You are only selecting the select. This is because the select that triggered the change is represented by $(this) in:

const formDetails_frete = $(this);

And then you’re doing:

formDetails_frete.serialize();

You should serialize the whole form with:

const formDetails_frete = $(this).closest("form");

The $(this).closest("form") will get the form where select, which triggered the event, is. This way, the entire form, including Hidden inputs, will be serialized.

You need to change the line:

var formid_loja=formDetails_frete.data("formid_loja");

To:

var formid_loja=formDetails_frete.data("data-formid_frete");

Which is the dataset form, which has the same value as the dataset select.

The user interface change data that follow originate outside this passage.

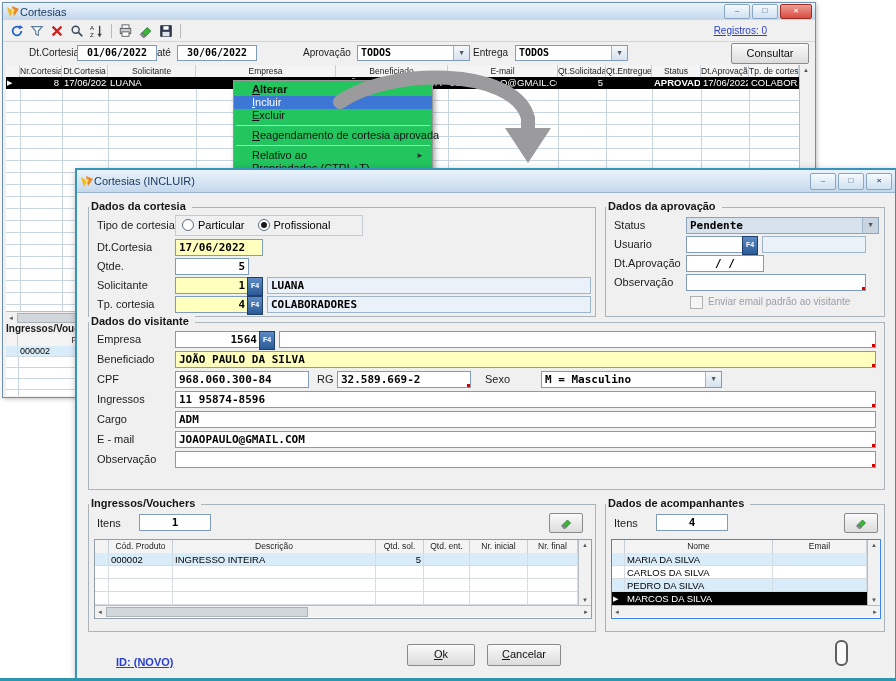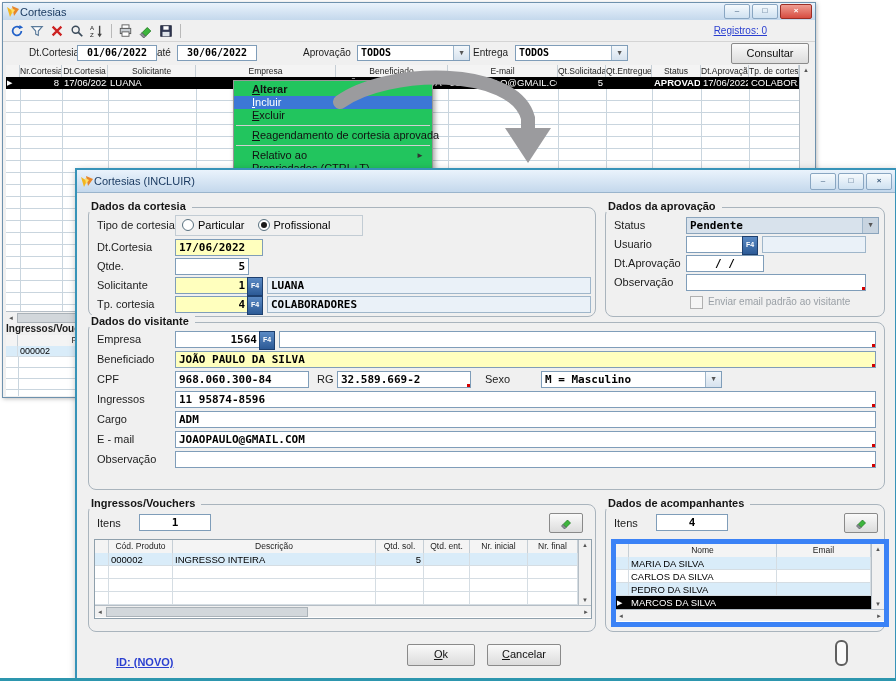--- a/index.html
+++ b/index.html
@@ -37,21 +37,21 @@
       text-align:center;line-height:16px;}
   .combo-arrow{position:absolute;right:0;top:0;bottom:0;width:15px;
       background:linear-gradient(#f4f8fb,#d6e2ee);border-left:1px solid #9fb6ca;
       color:#555;font-size:7px;line-height:14px;text-align:center;font-family:"DejaVu Sans Mono",monospace;}
   .disabled-combo{background:#d8e2ec;border-color:#8aa4bc;}
   
   .btn{position:absolute;border:1px solid #8a8a8a;background:linear-gradient(#fafafa,#dcdcdc);
        font-size:11px;text-align:center;color:#111;border-radius:2px;}
   .uline::first-letter{text-decoration:underline;}
   
-  .group{position:absolute;border:1px solid #a9b4bd;border-radius:8px;}
+  .group{position:absolute;border:1px solid #a9b4bd;border-radius:0;}
   .gtitle{position:absolute;left:0;top:-8px;background:#f0f0f0;padding:0 6px 0 2px;
           font-weight:bold;font-size:11px;color:#151515;white-space:nowrap;}
   
   .ctx-menu{position:absolute;left:233px;top:80px;width:198px;background:#22c55e;border:1px solid #979797;
             box-shadow:2px 2px 5px rgba(0,0,0,.35);z-index:40;padding:2px 0;font-size:11px;}
   .mi{height:13px;line-height:13px;padding:0 8px 0 18px;color:#111;white-space:nowrap;}
   .mi.bold{font-weight:bold;}
   .mi.sel{background:#3c77d6;color:#fff;}
   .msep{height:1px;background:#d0d0d0;margin:3px 2px;}
   .subarrow{float:right;font-size:8px;color:#333;}
@@ -412,21 +412,21 @@
     <div class="group" style="left:528px;top:334px;width:278px;height:126px;">
       <div class="gtitle">Dados de acompanhantes</div>
       <div class="lbl" style="left:8px;top:12px;">Itens</div>
       <div class="field center" style="left:50px;top:9px;width:64px;">4</div>
       <div class="clearbtn" style="left:238px;top:8px;">
         <svg width="14" height="12" viewBox="0 0 16 16">
             <polygon points="4,10 10,4 14,8 8,14" fill="#3db53d" stroke="#1d7a1d"></polygon>
             <polygon points="2,12 4,10 8,14 6,16" fill="#8a8f94" stroke="#5a5f64"></polygon>
           </svg>
       </div>
-      <div style="position:absolute;left:5px;top:34px;width:268px;height:78px;border:5px solid #3b82f6;background:#fff;">
+      <div style="position:absolute;left:5px;top:34px;width:268px;height:78px;border:1px solid #3b82f6;background:#fff;">
         <div class="ghead" style="left:0;top:0;width:255px;height:13px;line-height:13px;grid-template-columns:13px 148px 94px;">
           <div></div>
           <div>Nome</div>
           <div>Email</div>
         </div>
         <div class="grow ltblue" style="left:0;top:13px;width:255px;height:13px;line-height:13px;grid-template-columns:13px 148px 94px;">
           <div></div>
             <div>MARIA DA SILVA</div>
             <div></div>
         </div>

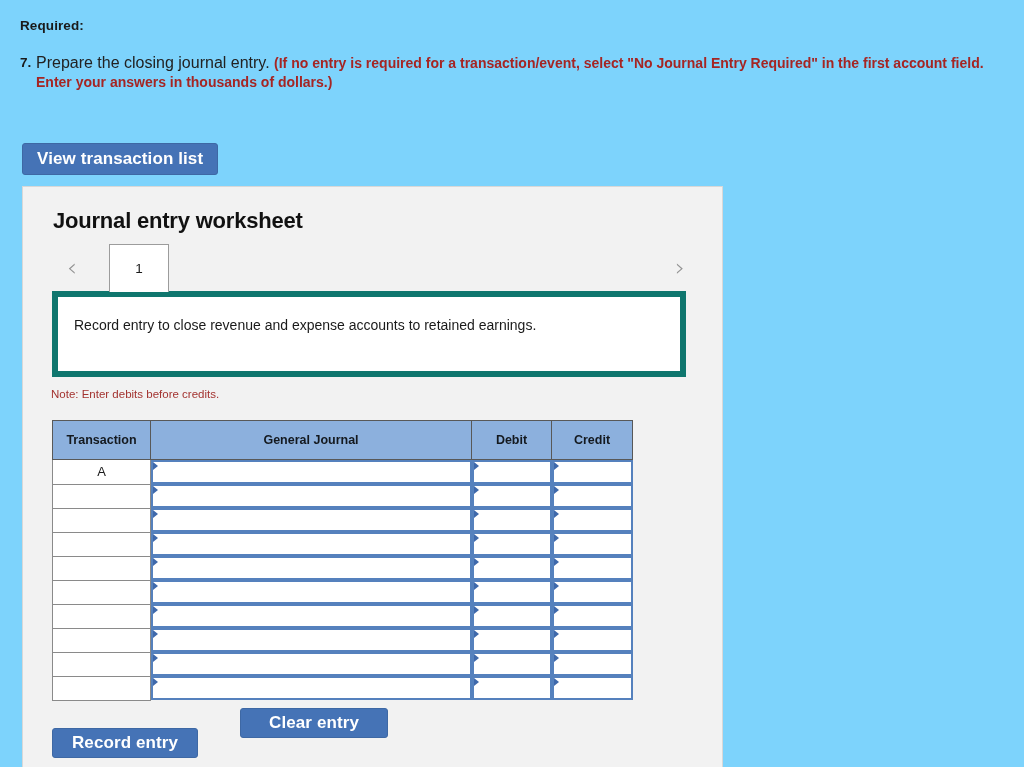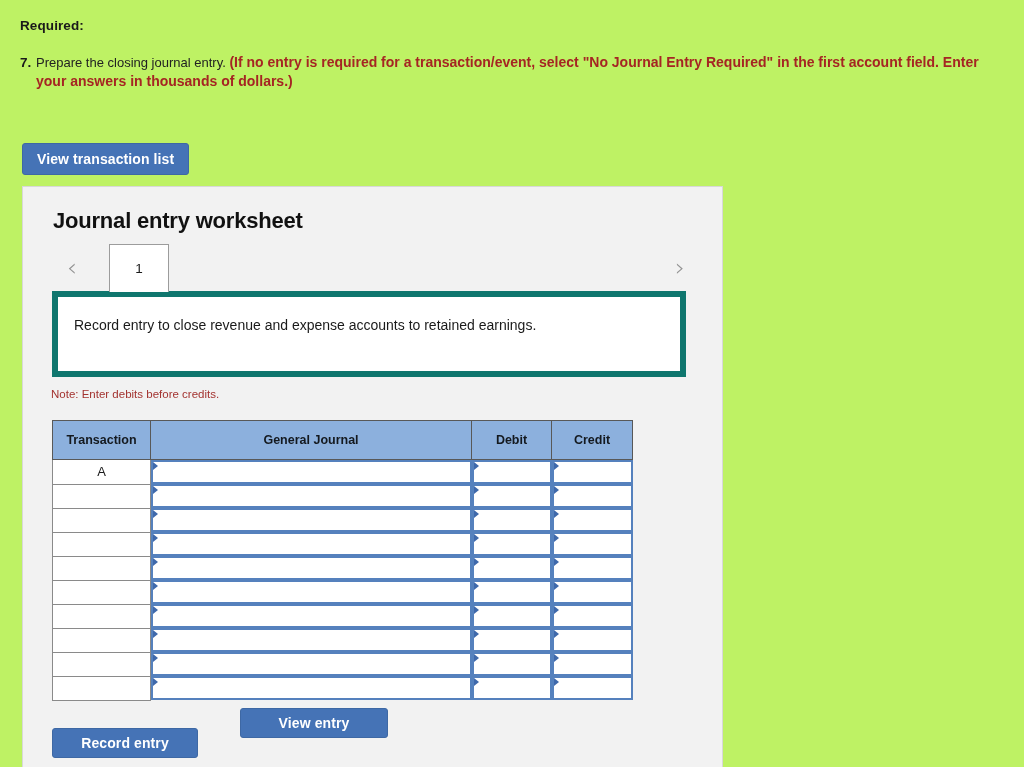--- a/index.html
+++ b/index.html
@@ -10,21 +10,21 @@
     height: 767px;
     background: #ffffff;
     font-family: "Liberation Sans", sans-serif;
     overflow: hidden;
   }
 
   .page {
     position: relative;
     width: 1024px;
     height: 767px;
-    background: #bef264;
+    background: #7dd3fc;
   }
 
   
   .required-label {
     position: absolute;
     left: 20px;
     top: 18px;
     font-size: 13.5px;
     font-weight: bold;
     color: #1a1a1a;
@@ -49,37 +49,37 @@
     font-weight: bold;
     font-size: 13.5px;
     text-align: left;
   }
   .q-body {
     margin-left: 16px;
     display: block;
   }
   .q-plain {
     color: #222222;
-    font-size: 13px;
+    font-size: 16px;
   }
   .q-red {
     color: #a52523;
     font-weight: bold;
     font-size: 14px;
   }
 
   
   .btn {
     display: inline-flex;
     align-items: center;
     justify-content: center;
     background: #4573b6;
     color: #ffffff;
     font-weight: bold;
-    font-size: 14px;
+    font-size: 17px;
     border: 1px solid #3e68a4;
     border-radius: 3px;
     cursor: pointer;
     padding: 0 14px;
     letter-spacing: 0.1px;
     font-family: "Liberation Sans", sans-serif;
   }
   .btn-view-list {
     position: absolute;
     left: 22px;
@@ -427,16 +427,16 @@
               <div class="cell-input"></div>
             </td>
             <td class="td-pad">
               <div class="cell-input"></div>
             </td>
           </tr>
         </tbody>
     </table>
 
     <div class="btn btn-record">Record entry</div>
-    <div class="btn btn-clear">View entry</div>
+    <div class="btn btn-clear">Clear entry</div>
 
   </div>
 </div>
 
 </body></html>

  • I did as you said, captures the elements but does not show the result of the ajax sequence, I edited my question for you see how I did

  • Man, there’s another problem in the file frete.php that returns any reply in Success.

  • in the way I made formDetails_frete.serialize(); appears the result of sucess certinho, just did not capture the inputs Hidden. The way you said sends the inputs Hidden and does not show the result, rsrsrs! Strange right?

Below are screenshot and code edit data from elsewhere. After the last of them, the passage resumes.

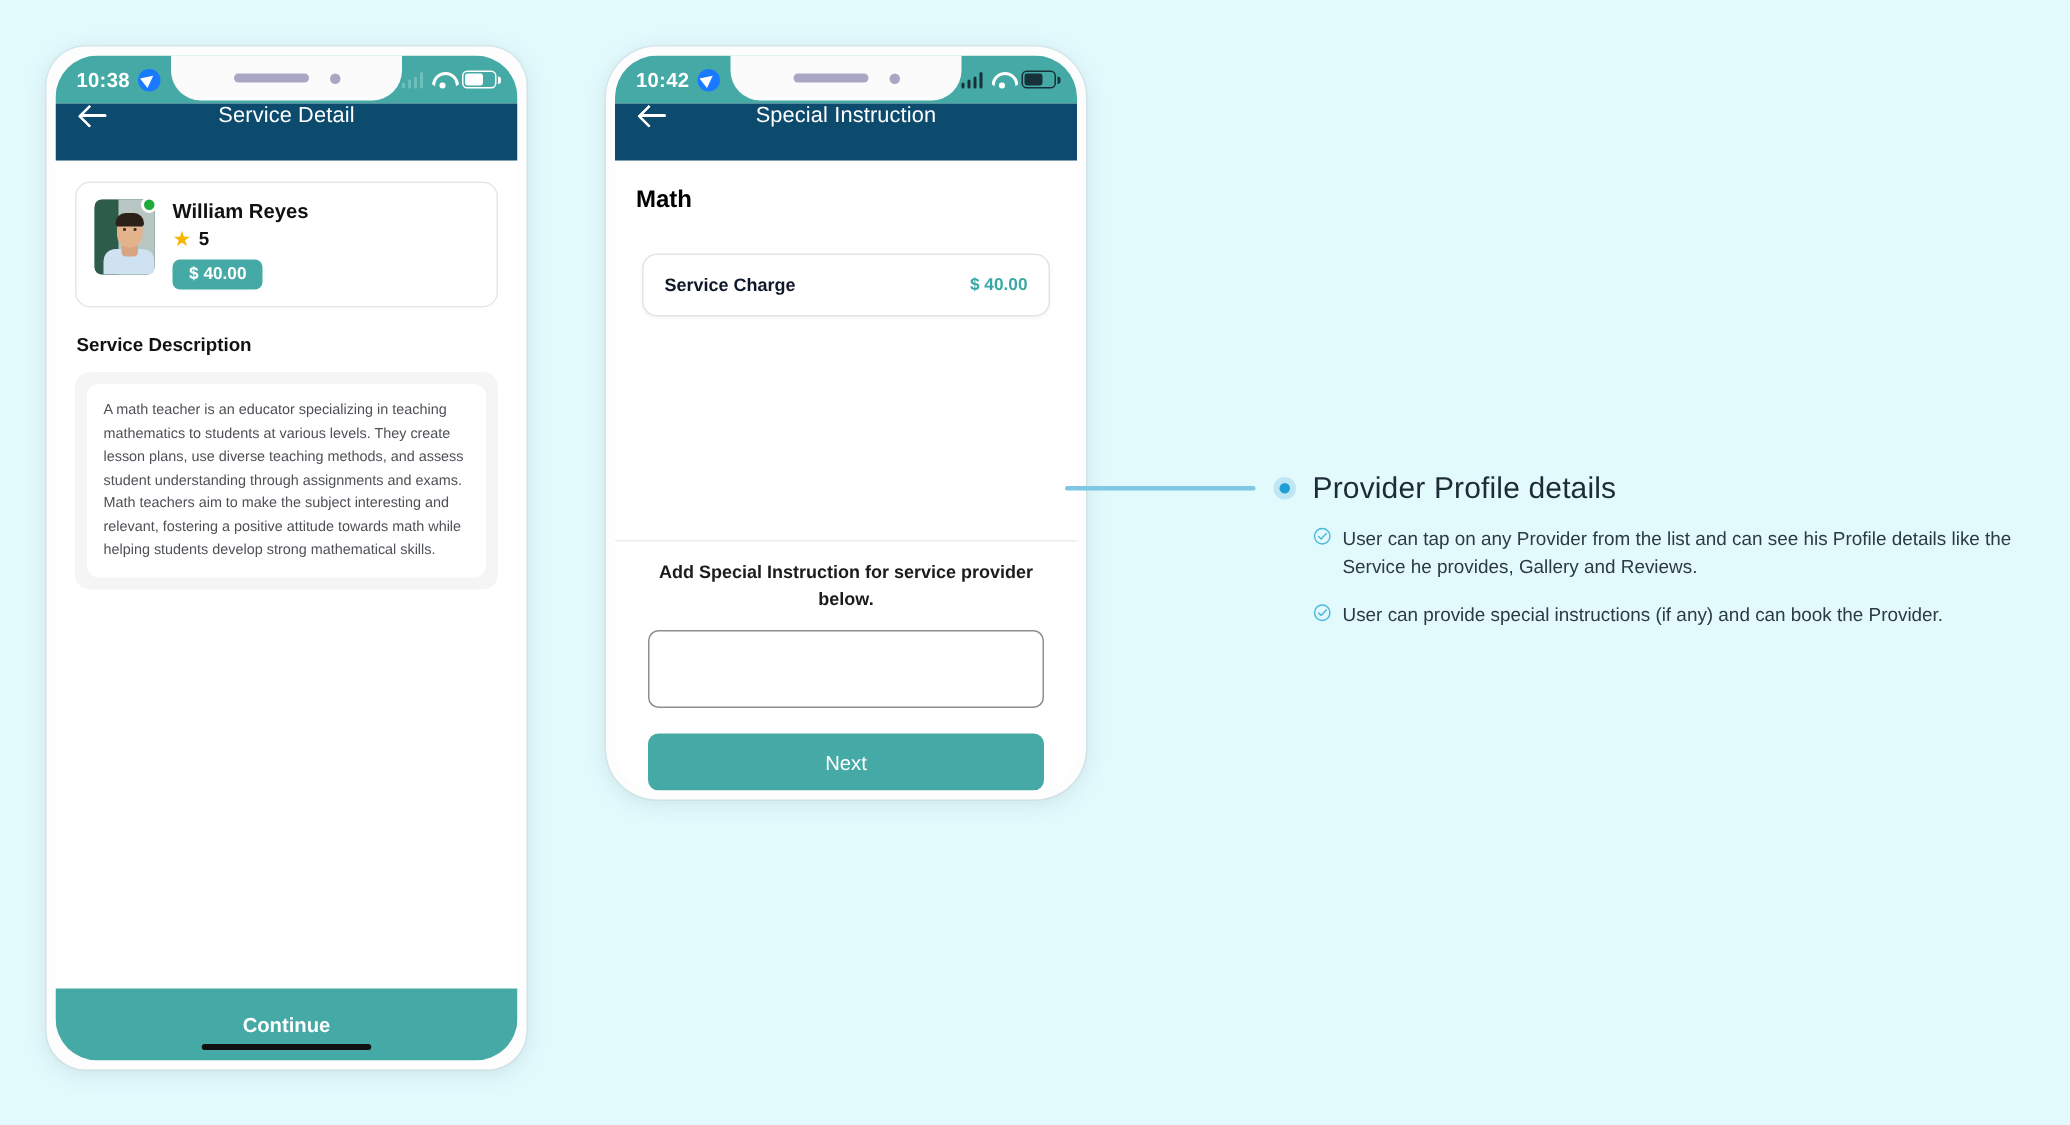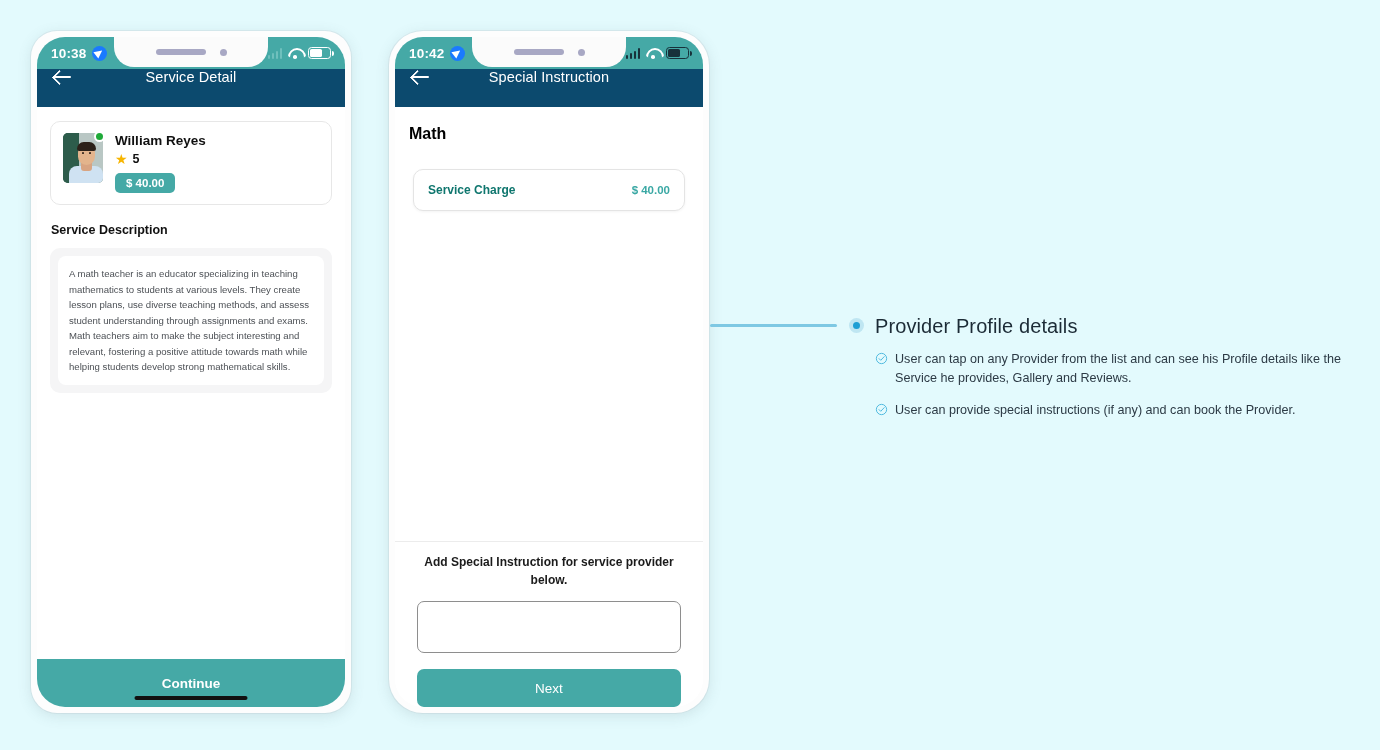--- a/index.html
+++ b/index.html
@@ -13,21 +13,21 @@
 
   
   .phone {
     position: absolute;
     background: #fdfdfd;
     border-radius: 34px;
     box-shadow: 0 3px 14px rgba(90,110,120,.16), 0 0 0 1px rgba(200,215,220,.35);
     padding: 6px;
   }
   #phone1 { left: 31px; top: 31px; width: 320px; height: 682px; border-radius: 26px; }
-  #phone2 { left: 389px; top: 31px; width: 320px; height: 682px; }
+  #phone2 { left: 404px; top: 31px; width: 320px; height: 502px; }
 
   .screen {
     position: relative;
     width: 100%; height: 100%;
     border-radius: 28px;
     overflow: hidden;
     background: #ffffff;
     display: flex; flex-direction: column;
   }
 
@@ -239,21 +239,21 @@
   
   .body2 { flex:1 1 auto; background:#fff; display:flex; flex-direction:column; min-height:0; }
   .svc-title { margin:18px 14px 0 14px; font-size:16px; font-weight:bold; color:#000000; }
   .charge-card {
     margin:26px 18px 0 18px; background:#fff;
     border:1px solid #e4e4e4; border-radius:10px;
     box-shadow:0 1px 3px rgba(0,0,0,.05);
     padding:13px 14px;
     display:flex; align-items:center; justify-content:space-between;
   }
-  .charge-label { font-size:12px; font-weight:bold; color:#0f766e; }
+  .charge-label { font-size:12px; font-weight:bold; color:#0f172a; }
   .charge-value { font-size:11.5px; font-weight:bold; color:#3aa8a4; }
 
   .footer2 {
     flex:0 0 auto; border-top:1px solid #ececec; background:#fff;
     padding:12px 22px 0 22px; position:relative;
   }
   .footer2-label {
     text-align:center; font-size:12px; font-weight:bold;
     color:#1b1b1b; line-height:1.45; margin-bottom:12px;
   }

  • Place at the beginning of Success a console.log(data) to see what returns.

  • appears in the console the result, pq does not appear on the site?

  • 1

    I added more things to the answer. You need to take the form dataset that has the same value as the select dataset. In that case, perhaps you could even remove the data-formid_loja="<?php echo $result4["id"]?>" select.

  • worked now, thank you!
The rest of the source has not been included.